• [WHAT TO DO]:
Return the following from the records below: each line, word for word, starting with the line that contains "-210,7 +210,8 @@" and going on through the line that contains "left: 208px;", with nothing outside that range.

• [DATASET CONTENT]:
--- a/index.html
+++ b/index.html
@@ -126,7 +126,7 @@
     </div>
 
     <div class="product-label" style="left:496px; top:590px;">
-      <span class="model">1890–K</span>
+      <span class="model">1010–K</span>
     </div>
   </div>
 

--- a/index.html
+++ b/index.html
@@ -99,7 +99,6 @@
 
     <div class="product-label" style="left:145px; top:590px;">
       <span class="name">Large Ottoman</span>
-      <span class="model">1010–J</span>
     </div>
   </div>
==
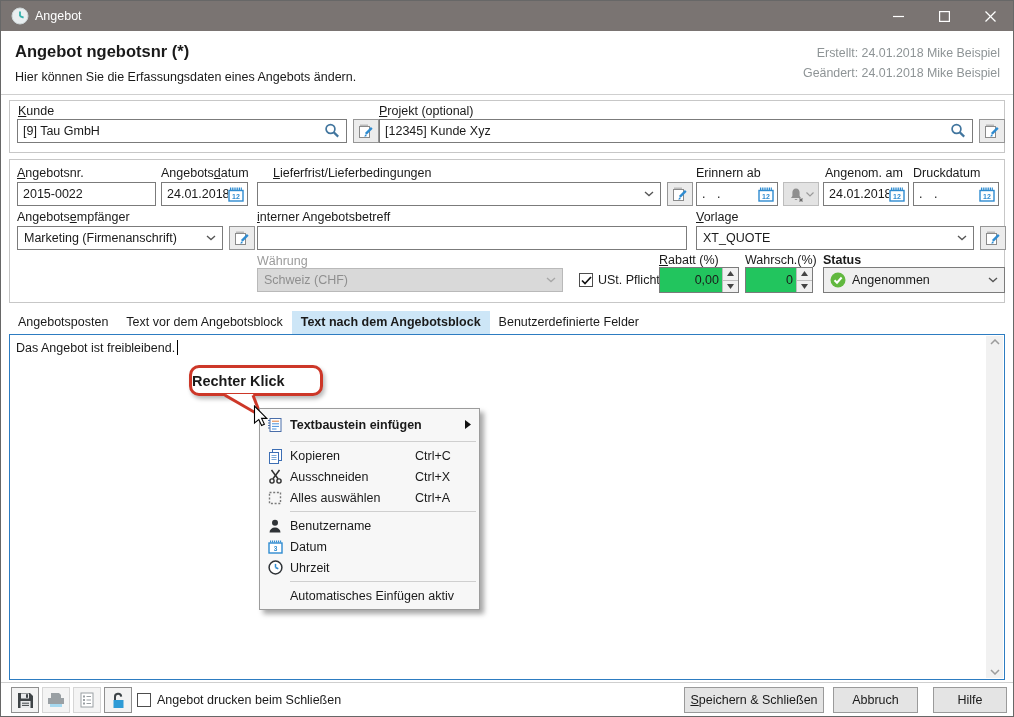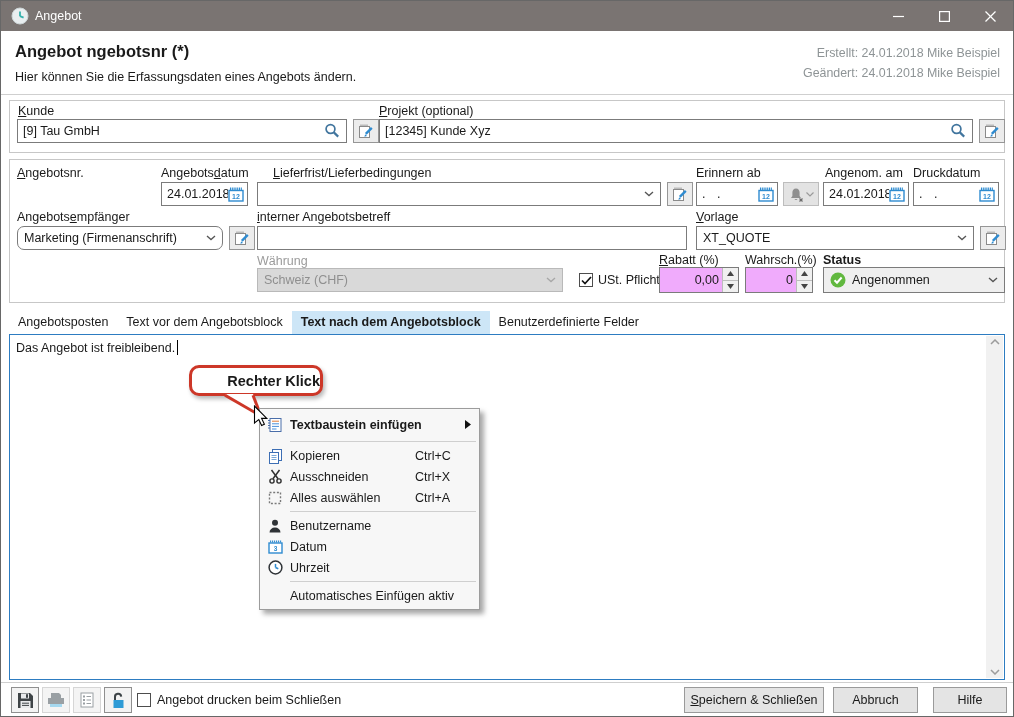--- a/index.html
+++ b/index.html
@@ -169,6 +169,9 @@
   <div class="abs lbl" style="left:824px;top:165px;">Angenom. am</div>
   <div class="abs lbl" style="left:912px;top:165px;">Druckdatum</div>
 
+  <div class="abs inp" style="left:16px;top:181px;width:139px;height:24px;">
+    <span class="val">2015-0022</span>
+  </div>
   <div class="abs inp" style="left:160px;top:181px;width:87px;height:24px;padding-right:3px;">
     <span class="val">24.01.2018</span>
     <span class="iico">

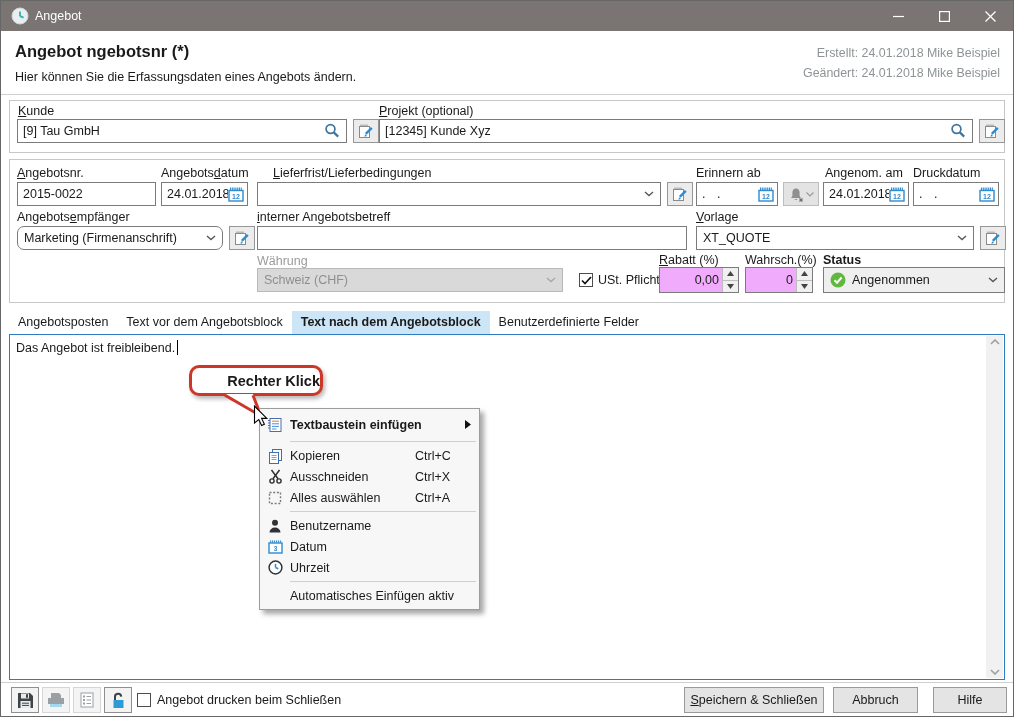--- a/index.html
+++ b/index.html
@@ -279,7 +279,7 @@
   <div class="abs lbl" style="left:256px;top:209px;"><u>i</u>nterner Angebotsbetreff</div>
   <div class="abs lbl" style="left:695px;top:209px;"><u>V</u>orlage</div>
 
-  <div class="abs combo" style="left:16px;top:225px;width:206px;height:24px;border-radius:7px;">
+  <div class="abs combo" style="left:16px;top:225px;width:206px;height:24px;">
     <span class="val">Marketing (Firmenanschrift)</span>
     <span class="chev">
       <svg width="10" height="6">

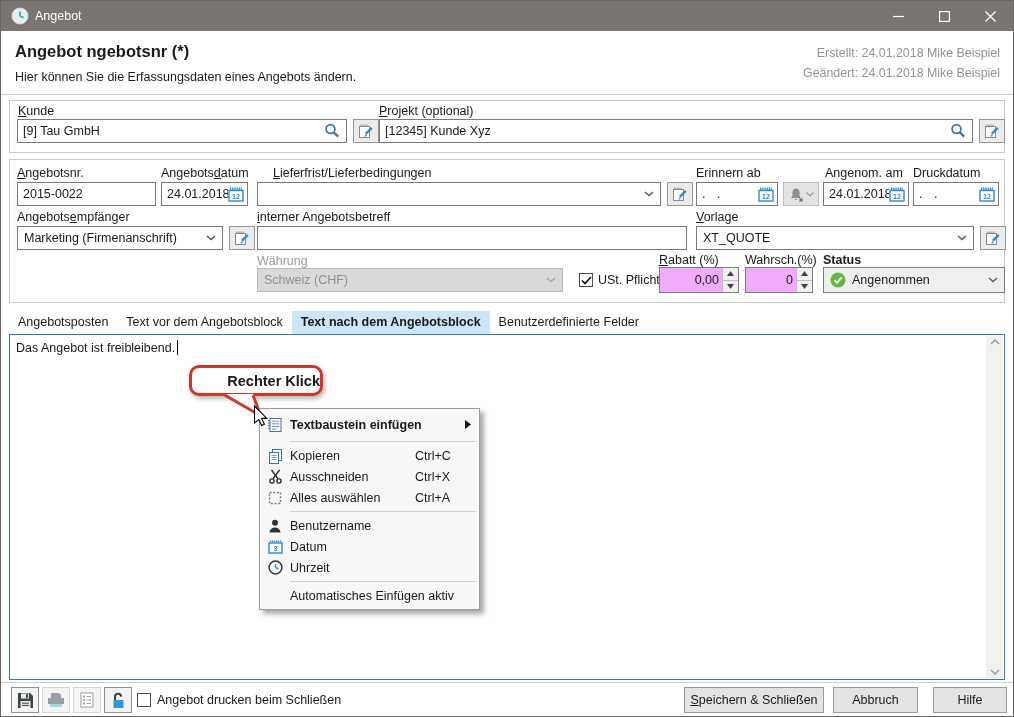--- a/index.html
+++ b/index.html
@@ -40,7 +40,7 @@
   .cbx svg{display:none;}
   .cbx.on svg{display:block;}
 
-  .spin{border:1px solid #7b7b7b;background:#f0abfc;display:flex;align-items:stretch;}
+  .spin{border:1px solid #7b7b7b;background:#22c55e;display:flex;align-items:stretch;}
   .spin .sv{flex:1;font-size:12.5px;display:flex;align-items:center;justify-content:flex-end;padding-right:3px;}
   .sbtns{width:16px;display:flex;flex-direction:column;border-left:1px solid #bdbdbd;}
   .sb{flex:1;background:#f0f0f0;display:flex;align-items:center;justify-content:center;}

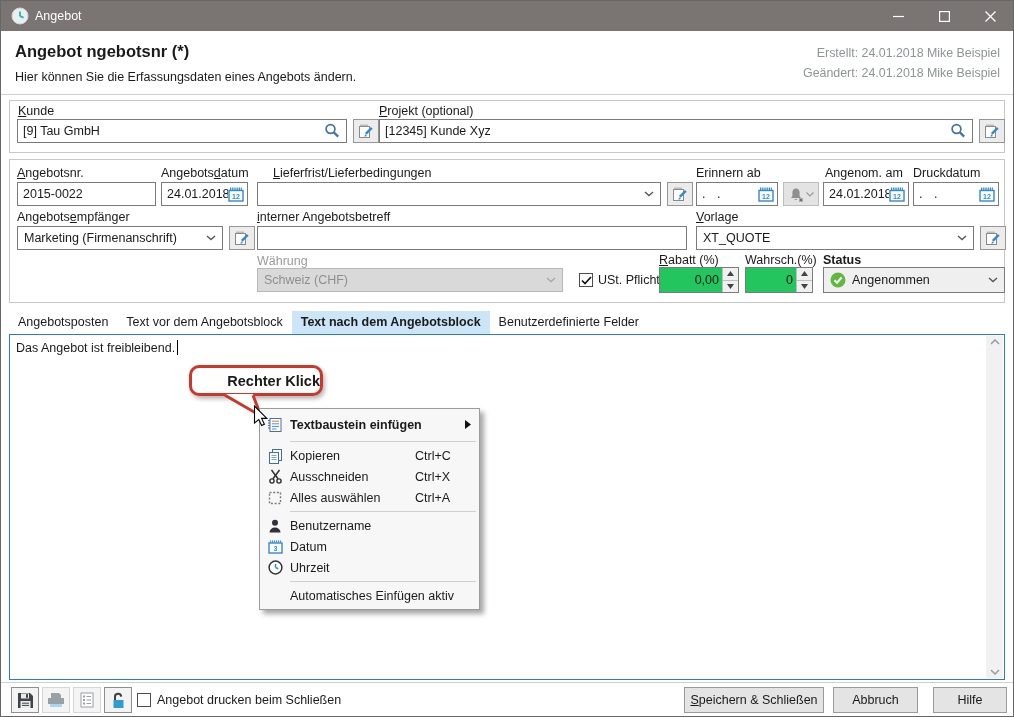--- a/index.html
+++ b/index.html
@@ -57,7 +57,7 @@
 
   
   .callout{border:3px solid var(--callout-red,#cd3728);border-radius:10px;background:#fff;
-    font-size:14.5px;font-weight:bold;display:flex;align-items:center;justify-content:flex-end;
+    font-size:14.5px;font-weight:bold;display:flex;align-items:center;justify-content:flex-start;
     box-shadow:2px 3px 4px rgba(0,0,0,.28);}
==
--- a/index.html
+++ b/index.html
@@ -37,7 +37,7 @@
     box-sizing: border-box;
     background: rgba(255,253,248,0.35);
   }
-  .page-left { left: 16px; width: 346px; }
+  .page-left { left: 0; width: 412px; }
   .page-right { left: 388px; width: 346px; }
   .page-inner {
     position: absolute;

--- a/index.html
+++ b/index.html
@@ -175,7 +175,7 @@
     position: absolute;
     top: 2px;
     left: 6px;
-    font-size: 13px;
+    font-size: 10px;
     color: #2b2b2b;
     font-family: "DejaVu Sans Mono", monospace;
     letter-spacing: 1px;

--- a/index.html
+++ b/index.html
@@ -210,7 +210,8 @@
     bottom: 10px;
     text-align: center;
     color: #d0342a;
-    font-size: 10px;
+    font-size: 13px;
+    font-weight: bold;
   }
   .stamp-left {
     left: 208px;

• [ANSWER TO THE PROBLEM]:
@@ -210,7 +210,8 @@
     bottom: 10px;
     text-align: center;
     color: #d0342a;
-    font-size: 10px;
+    font-size: 13px;
+    font-weight: bold;
   }
   .stamp-left {
     left: 208px;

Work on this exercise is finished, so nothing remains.